By the 1950s, auto manufacturers began to realize that trucks were being used more and more as passenger vehicles, and consequently decided that buyers would appreciate a little more style. Chevrolet was the first to really address this market with its 1955 Cameo Carrier pickup, a good year to launch the idea because Chevrolet had switched over to an all new pickup design partway through the year. The new truck featured many car-like touches such as an eggcrate grille, hooded headlamps and wraparound windshield. It could also be had with Chevy’s sensational new overhead valve V8 engine.
Using this good foundation Chevrolet produced the Cameo Carrier based on the regular deluxe cab pickup which had the wraparound rear window.

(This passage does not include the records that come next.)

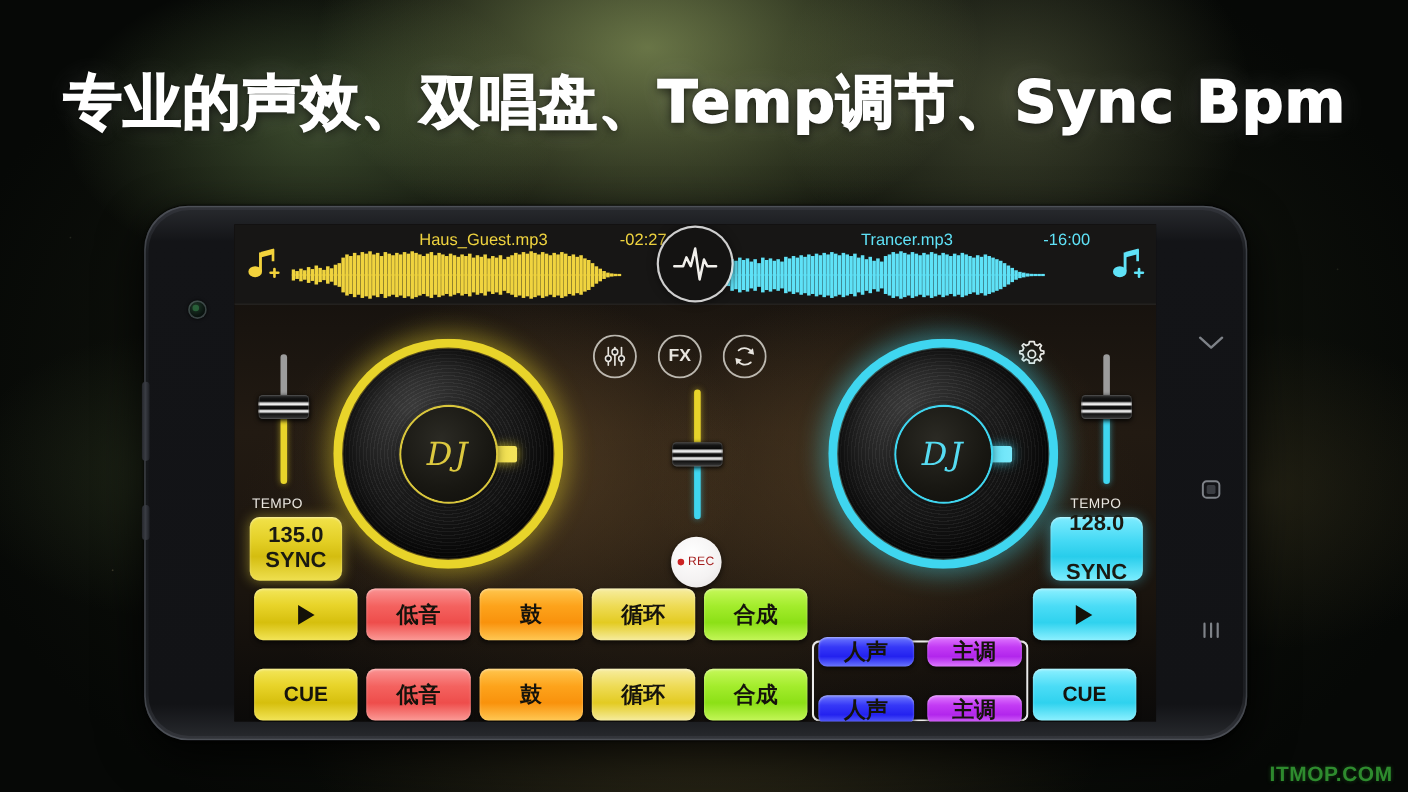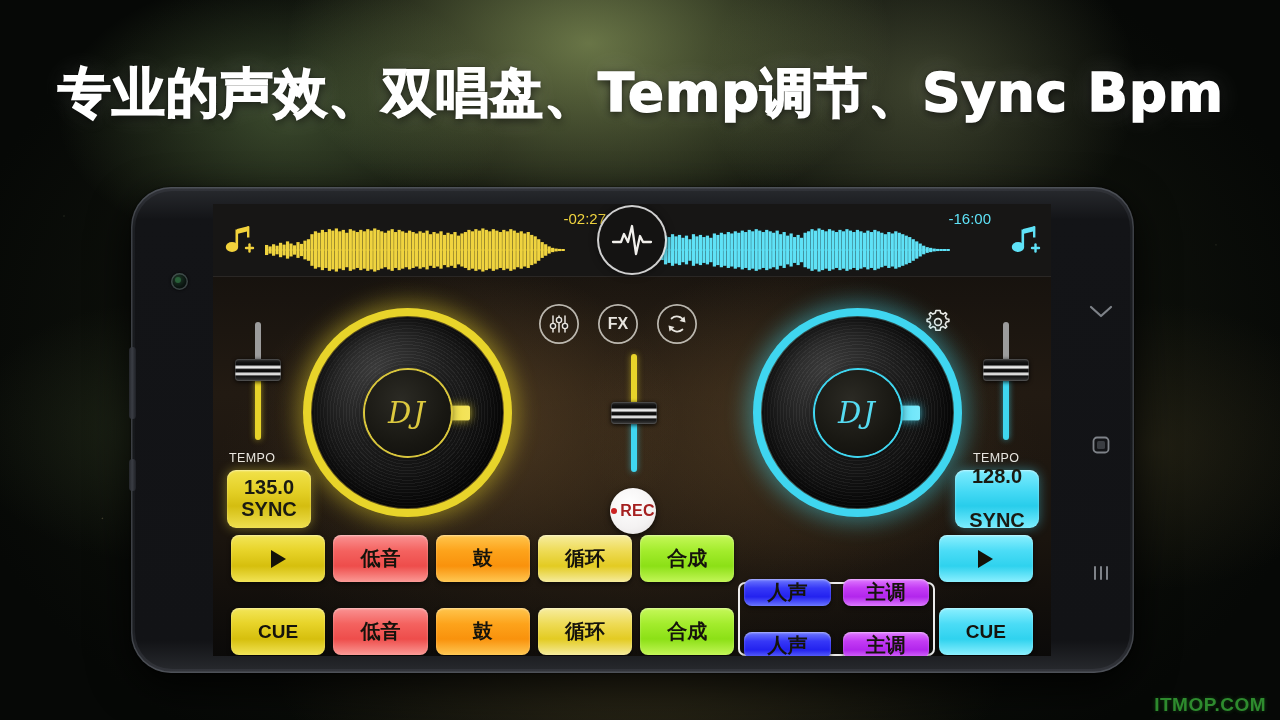--- a/index.html
+++ b/index.html
@@ -255,21 +255,21 @@
   
   #rec-btn {
     position:absolute; left:397px; top:284px;
     width:46px; height:46px; border-radius:50%;
     background:radial-gradient(circle at 42% 34%, #ffffff 0%, #f4f2f2 60%, #e2dede 100%);
     display:flex; align-items:center; justify-content:center;
     gap:3px;
     box-shadow:0 2px 6px rgba(0,0,0,.65);
   }
   #rec-dot { width:6px; height:6px; border-radius:50%; background:#cc2222; }
-  #rec-btn span.lbl { font-size:16px; font-weight:bold; color:#a52020; letter-spacing:.3px; }
+  #rec-btn span.lbl { font-size:11px; font-weight:normal; color:#a52020; letter-spacing:.3px; }
 
   
   #pads {
     position:absolute; left:0; top:330px; width:838px; height:122px;
     display:flex; padding:0 14px; gap:0;
   }
   .pad-col {
     display:flex; flex-direction:column; justify-content:center; gap:26px;
     flex:1; padding:0 4px;
   }
@@ -349,20 +349,21 @@
             <rect x="16.5" y="9.5" width="2.6" height="17" fill="#f2d23c"></rect>
             <rect x="28" y="6.5" width="2.4" height="11" fill="#f2d23c"></rect>
             <ellipse cx="13" cy="27" rx="6.2" ry="5" fill="#f2d23c"></ellipse>
             <g stroke="#f2d23c" stroke-width="2.4" stroke-linecap="round">
               <line x1="27" y1="28" x2="34" y2="28"></line>
                 <line x1="30.5" y1="24.5" x2="30.5" y2="31.5"></line>
             </g>
           </svg>
         </div>
         <div class="wave-box wave-left">
+          <div class="track-title" style="color:#f0d43f;">Haus_Guest.mp3</div>
           <div class="track-time" style="color:#f0d43f;">-02:27</div>
           <svg class="wave-canvas" id="wave-l" preserveAspectRatio="none" viewBox="0 0 300 44">
               <rect x="0.00" y="16.97" width="3.21" height="10.06" fill="#f0d43f"></rect>
               <rect x="3.49" y="18.41" width="3.21" height="7.19" fill="#f0d43f"></rect>
               <rect x="6.98" y="16.25" width="3.21" height="11.50" fill="#f0d43f"></rect>
               <rect x="10.47" y="17.69" width="3.21" height="8.62" fill="#f0d43f"></rect>
               <rect x="13.95" y="14.81" width="3.21" height="14.37" fill="#f0d43f"></rect>
               <rect x="17.44" y="16.61" width="3.21" height="10.78" fill="#f0d43f"></rect>
               <rect x="20.93" y="13.38" width="3.21" height="17.25" fill="#f0d43f"></rect>
               <rect x="24.42" y="15.53" width="3.21" height="12.94" fill="#f0d43f"></rect>
@@ -444,20 +445,21 @@
               <rect x="289.53" y="20.56" width="3.21" height="2.87" fill="#f0d43f"></rect>
               <rect x="293.02" y="20.92" width="3.21" height="2.16" fill="#f0d43f"></rect>
               <rect x="296.51" y="21.00" width="3.21" height="2.00" fill="#f0d43f"></rect>
               <line x1="0" y1="22" x2="300" y2="22" stroke="#f0d43f" stroke-width="0.7"></line>
             </svg>
         </div>
       </div>
 
       <div class="deck-strip">
         <div class="wave-box wave-right">
+          <div class="track-title" style="color:#5fe2f7;">Trancer.mp3</div>
           <div class="track-time" style="color:#5fe2f7;">-16:00</div>
           <svg class="wave-canvas" id="wave-r" preserveAspectRatio="none" viewBox="0 0 300 44">
               <rect x="0.00" y="20.56" width="3.21" height="2.87" fill="#5fe2f7"></rect>
               <rect x="3.49" y="19.84" width="3.21" height="4.31" fill="#5fe2f7"></rect>
               <rect x="6.98" y="18.41" width="3.21" height="7.19" fill="#5fe2f7"></rect>
               <rect x="10.47" y="11.94" width="3.21" height="20.12" fill="#5fe2f7"></rect>
               <rect x="13.95" y="7.63" width="3.21" height="28.75" fill="#5fe2f7"></rect>
               <rect x="17.44" y="9.06" width="3.21" height="25.87" fill="#5fe2f7"></rect>
               <rect x="20.93" y="6.19" width="3.21" height="31.62" fill="#5fe2f7"></rect>
               <rect x="24.42" y="8.35" width="3.21" height="27.31" fill="#5fe2f7"></rect>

The Carrier’s most significant feature was a cargo box with sculpted fibreglass mouldings attached to its sides to bring the box out flush with the cab. This eliminated separate rear fenders and carried the line of the cab right through to the tailgate. The tailgate also got a fibreglass panel and was flanked by carlike taillamps.
The 1955 Chevrolet Cameo Carrier (there was a corporate sister GMC model), was a very attractive pickup for which Ford and Dodge simply didn’t have an answer. Although the Cameo Carrier was priced significantly above the regular pickup, which limited sales, Ford and Dodge still felt left out.

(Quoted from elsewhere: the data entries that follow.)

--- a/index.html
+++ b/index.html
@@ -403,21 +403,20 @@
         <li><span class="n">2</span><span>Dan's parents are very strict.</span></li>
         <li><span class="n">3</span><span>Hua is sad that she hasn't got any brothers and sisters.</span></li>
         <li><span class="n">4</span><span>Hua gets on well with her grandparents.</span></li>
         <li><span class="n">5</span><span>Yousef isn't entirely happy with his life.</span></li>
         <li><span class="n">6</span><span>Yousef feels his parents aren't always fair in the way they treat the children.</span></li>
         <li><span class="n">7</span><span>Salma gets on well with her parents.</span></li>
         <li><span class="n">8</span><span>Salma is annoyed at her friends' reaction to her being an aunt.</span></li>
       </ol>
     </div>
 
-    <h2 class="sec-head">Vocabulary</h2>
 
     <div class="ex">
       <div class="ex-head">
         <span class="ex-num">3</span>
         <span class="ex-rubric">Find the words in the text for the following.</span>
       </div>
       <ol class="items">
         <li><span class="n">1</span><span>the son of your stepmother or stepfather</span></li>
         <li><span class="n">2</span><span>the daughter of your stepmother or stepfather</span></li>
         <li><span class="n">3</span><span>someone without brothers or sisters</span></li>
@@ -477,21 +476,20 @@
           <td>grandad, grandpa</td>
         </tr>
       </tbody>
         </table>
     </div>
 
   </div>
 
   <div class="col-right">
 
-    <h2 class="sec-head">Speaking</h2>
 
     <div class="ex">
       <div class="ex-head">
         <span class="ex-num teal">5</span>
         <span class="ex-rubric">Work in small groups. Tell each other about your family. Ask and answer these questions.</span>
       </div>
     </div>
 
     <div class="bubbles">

Ford’s reply was the 1957 Styleside pickup in which the box extended out to cab width. Unlike Chevrolet, Ford scored an industry coup with the Styleside by making its wide box standard equipment, although buyers could still order the traditional Flareside model with rear fenders. Ford then scored a double coup over Chevrolet and Dodge by launching its stylish trend-setting car-based 1957 Ranchero pickup.
Although the Chrysler Corporation’s pockets weren’t as deep as those of Ford or General Motors, it still wanted to be in the game. To do this it had to take a different tack. After much thought it was decided the solution was to remove the rear fenders from a deluxe long wheelbase, half-ton pickup and replace them with the rear fenders, including tailfins, from a Dodge two-door Suburban station wagon. The regular tailgate was shortened to fit between the extended fenders and the Suburban’s chrome plated bumper was kept. Vertically stacked taillamps completed the conversion and the combination came together beautifully.
The Dodge Sweptside pickup had been created, and when it got stylish two-tone paint treatment, whitewall tires, chromed wheel covers and front bumper, the Sweptside was a handsome hauler. It was introduced in the spring of 1957.
Under the hood the standard engine was Dodge’s venerable 3.8-litre (230 cu in.) 120-horsepower, side-valve six that dated back to the 1930s. A much more exciting option was the 5.1-litre (314 cu. in.) 204 -horsepower Dodge “Power Dome” overhead valve hemi V8.
The Sweptside could be had with three manual transmissions: a standard three-speed; three-speed-with-overdrive; or four-speed. In addition, a three-speed automatic was available with Chrysler’s dash-mounted push-button control. Power assisted steering and brakes were also optional.
Since the Sweptside was a low volume specialty vehicle it was not built on the regular Dodge pickup assembly line. Rather, it was assembled in Dodge’s special equipment shop.
Dodge restyled its pickups for 1958, including the Sweptside, with a new grille, new bumper, quad headlamps and a full width hood that could be raised upright 90 degrees for easier engine servicing.
The Sweptside was carried over into 1959 with a revised grille, some other trim alterations and mechanical changes that included suspended pedals and a hydraulic clutch. But the Sweptside’s days were numbered when Dodge introduced its regular 1959 Sweptline pickup, its real Ford fighter.
Like the Sweptside, the Sweptline had a cab-width box which not only provided more cargo volume but gave a much more stylish appearance than Dodge’s regular fendered “Utiline” pickups. The Sweptline in effect replaced the Sweptside, with the result that the Sweptside was discontinued in January, 1959.
The Sweptside had been a glamorous if brief pickup truck exercise for Dodge, something it needed to boost customer interest in the face of flagging sales. Like the Cameo Carrier it was always priced significantly above regular models so it never enjoyed high sales. It did, however, leave a wonderful legacy, and Dodge Sweptsides are now popular collectibles among light truck enthusiasts.